§ Mr. Norman Lamont
We have considered the implications of the House of Lords' recent decision in the case of Dawsonv CIR, and have decided that the present law does not deal satisfactorily with the residence status for income tax purposes of trustees in cases where the trustees of a settlement include both a United Kingdom resident and a non-resident. We therefore propose to introduce new rules to determine the residence status of 482W such "mixed residence" trustees. Provided that the settlor was not resident, not ordinarily resident and not domiciled in the United Kingdom at the time he made the settlement (and at any later time when he provided funds), the trustees will be treated as not resident in the United Kingdom. Otherwise "mixed residence" trustees will all be treated as United Kingdom resident.

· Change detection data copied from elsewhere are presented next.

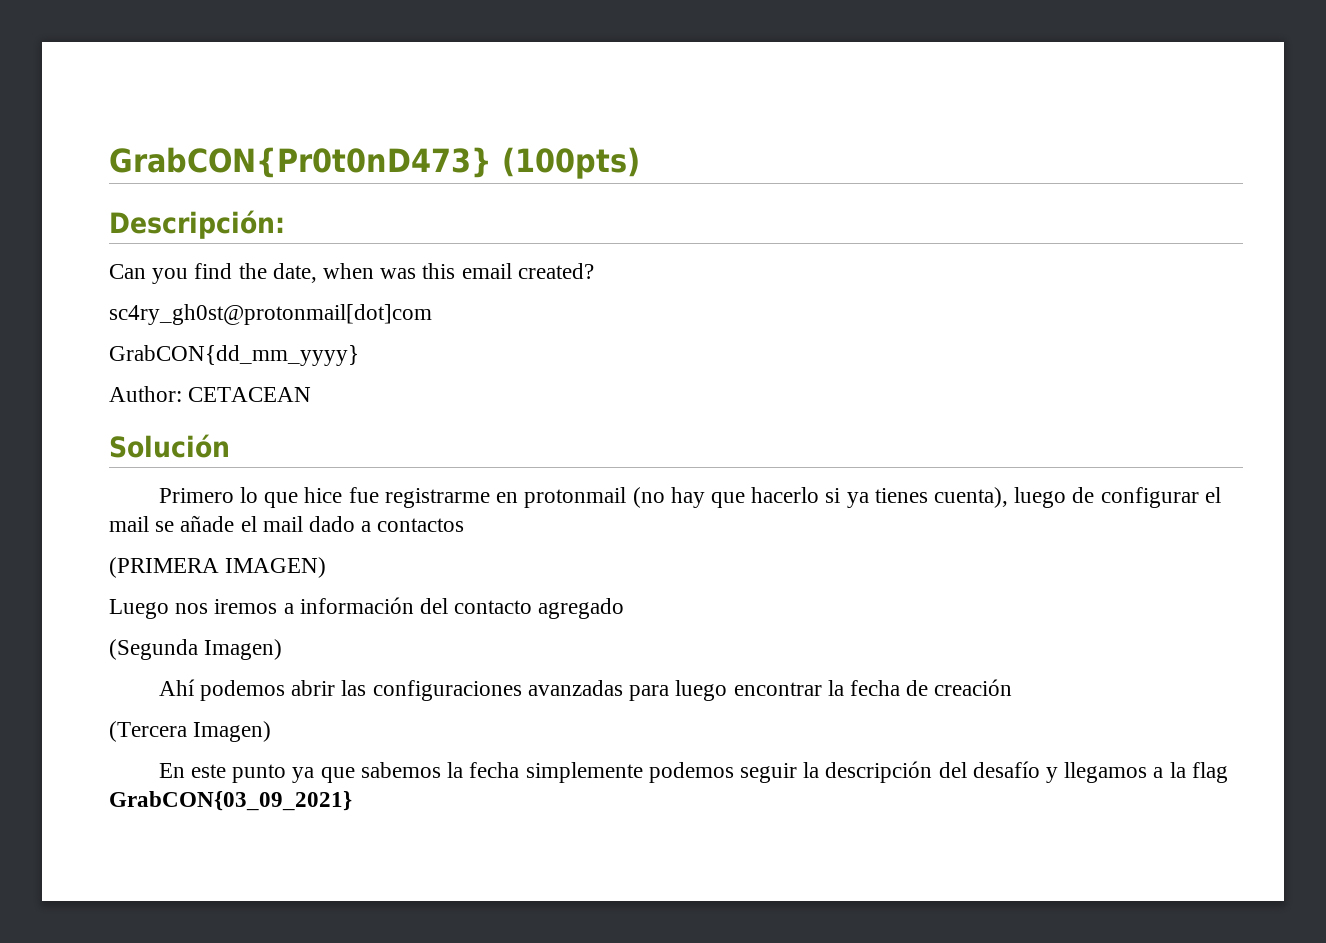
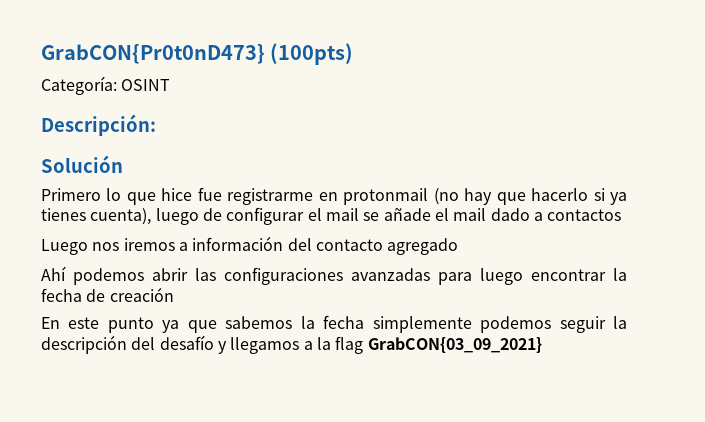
(640, 163) none -> [41,76,171,95] // Categoría: OSINT
[109,263,594,284] [109,304,432,325] [109,345,359,366] [109,386,312,402] // Can you find the date, when was this email created? // sc4ry_gh0st@protonmail[dot]com // GrabCON{dd_mm_yyyy} // Author: CETACEAN -> (156, 125) none
[109,557,327,578] // (PRIMERA IMAGEN) -> (622, 215) none
[109,639,283,660] // (Segunda Imagen) -> (459, 246) none
[109,721,272,742] // (Tercera Imagen) -> (174, 294) none

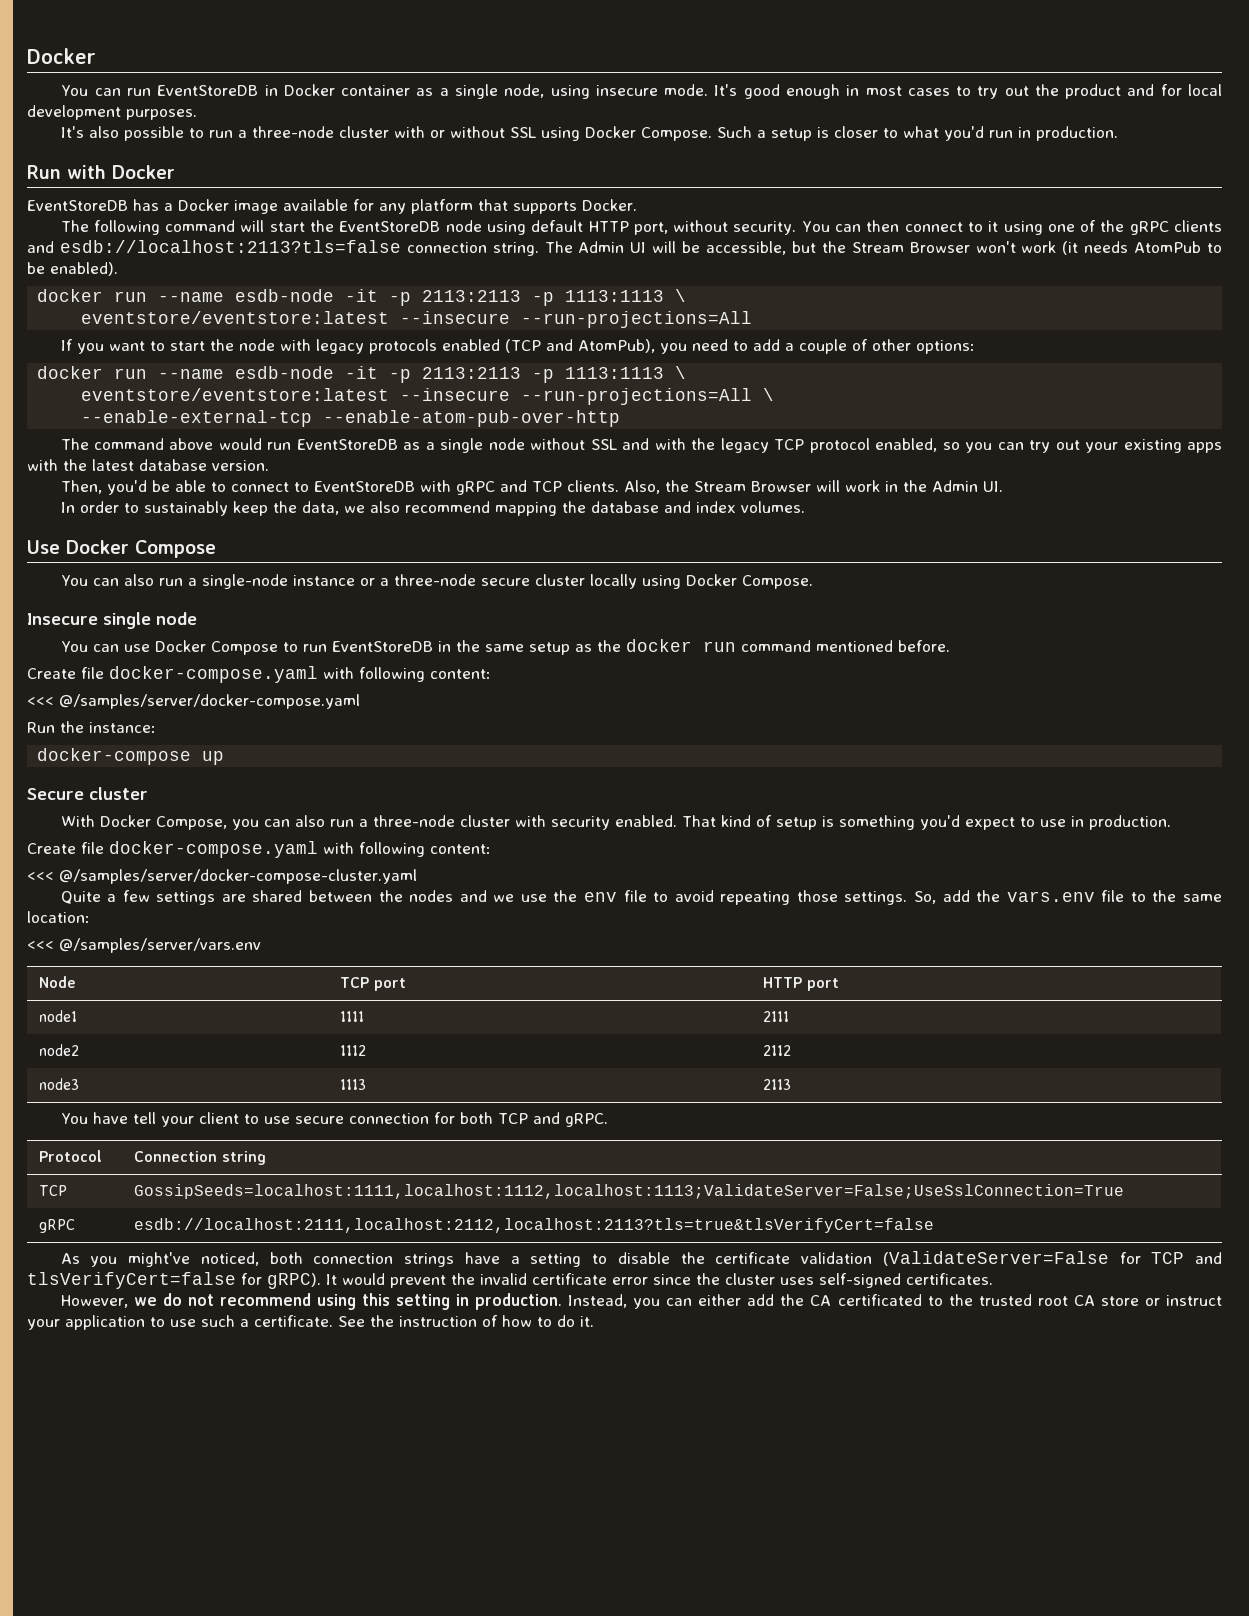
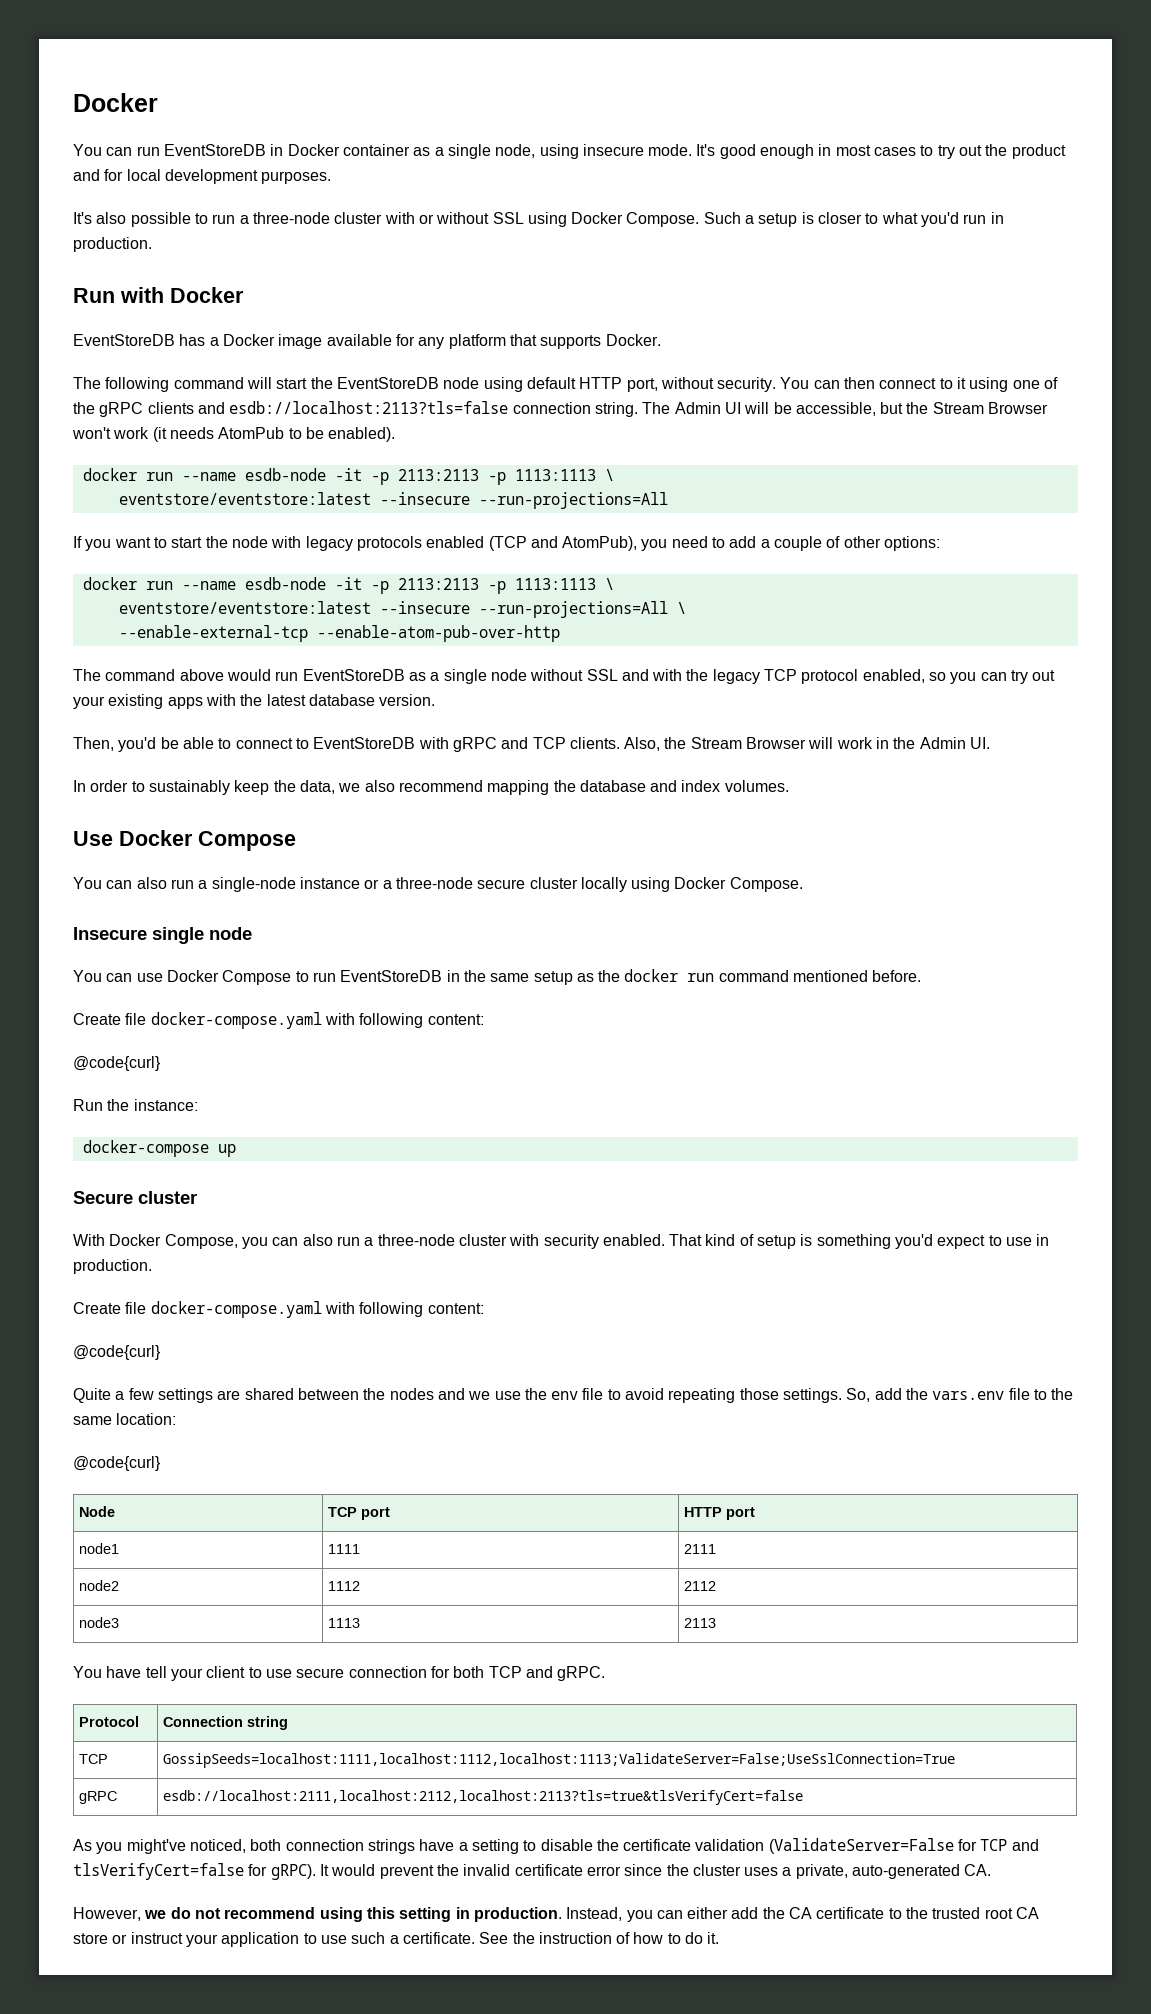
[27,694,360,709] <<< @/samples/server/docker-compose.yaml -> [73,1056,161,1071] @code{curl}
[27,869,417,884] <<< @/samples/server/docker-compose-cluster.yaml -> [73,1345,161,1360] @code{curl}
[27,938,261,953] <<< @/samples/server/vars.env -> [73,1456,161,1471] @code{curl}
[819,1273,993,1288] self-signed certificates. -> [782,1864,992,1879] a private, auto-generated CA.
[837,1294,922,1306] certificated -> [816,1907,885,1919] certificate

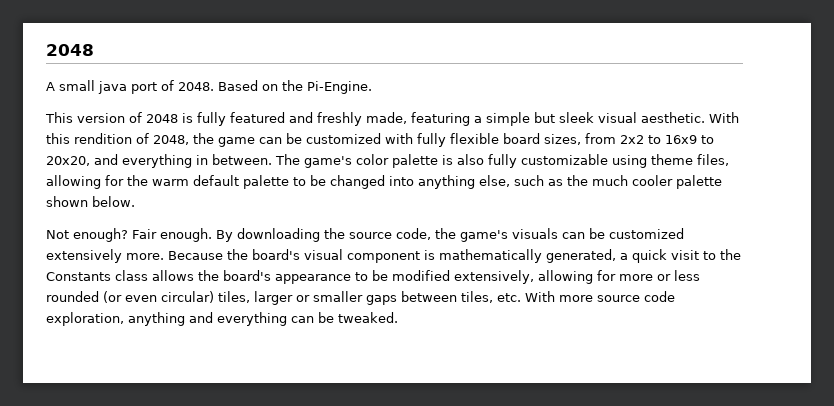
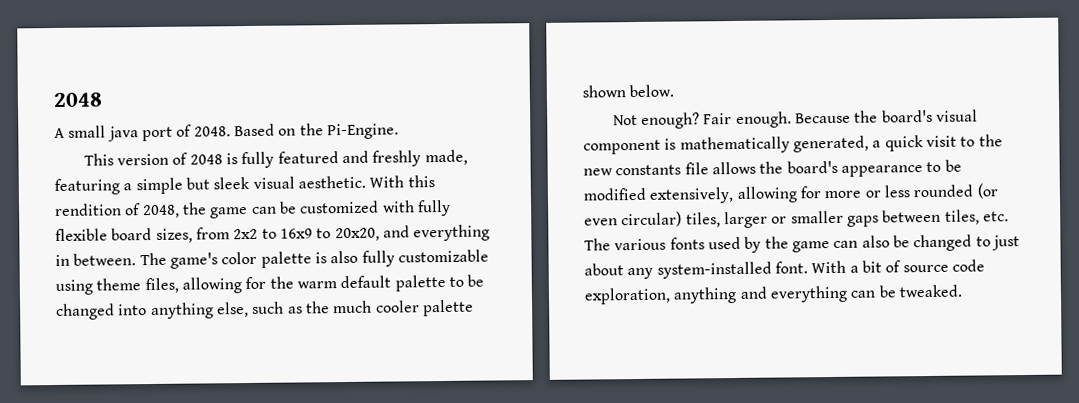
[215,228,684,242] [46,249,164,263] By downloading the source code, the game's visuals can be customized extensively more. -> (792, 119) none
[46,270,148,281] Constants class -> [583,162,709,176] new constants file
[525,291,593,302] With more -> [584,234,1020,253] [584,260,902,280] The various fonts used by the game can also be changed to just about any system-installed font. With a bit of

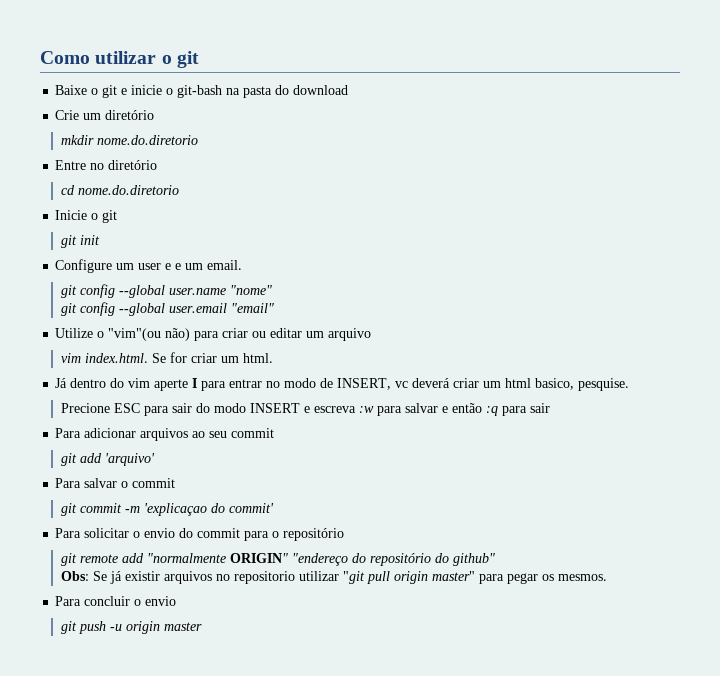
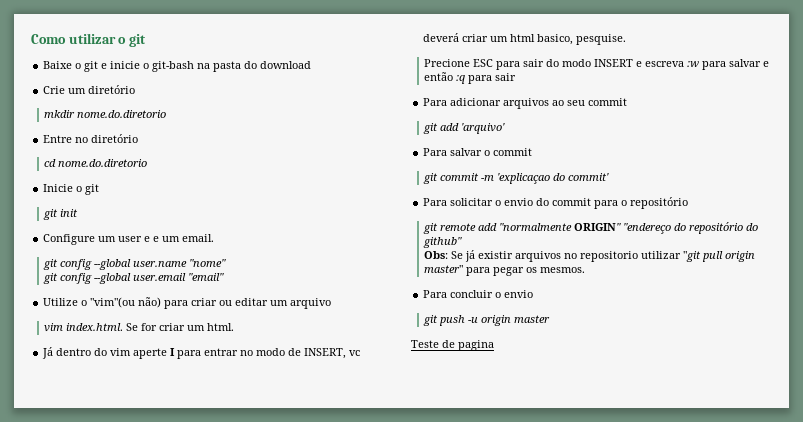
(202, 626) none -> [411,340,494,351] // Teste de pagina

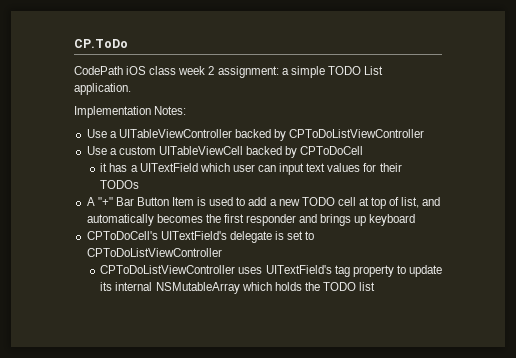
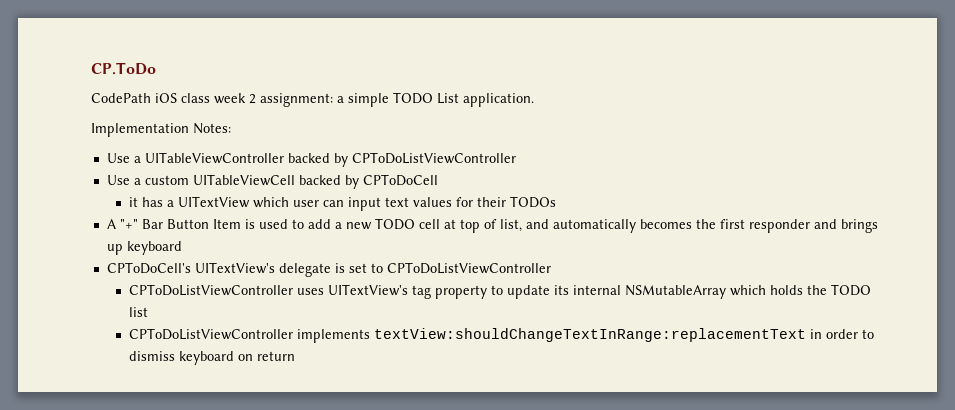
[139,163,198,172] UITextField -> [178,196,251,208] UITextView
[160,231,227,240] UITextField's -> [194,262,275,274] UITextView's
[265,265,332,274] UITextField's -> [328,284,409,296] UITextView's
(376, 286) none -> [129,328,875,343] [129,351,296,365] // CPToDoListViewController implements textView:shouldChangeTextInRange:replacementText in order to dismiss keyboard on return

This proposal will not affect trusts where the trustees are all United Kingdom residents, or all non-resident. In those cases, the existing rules will continue to apply.
There will also be similar rules governing the residence status of personal representatives of a deceased person, where they include both a United Kingdom resident and a non-resident.
There will also be provisions, applying to all trustees and personal representatives, to make it clear that income tax assessments may be made on any one or more of them.
Further details of the proposals are set out in an Inland Revenue press release published today. The necessary provisions have been tabled for Committee stage of the Finance Bill.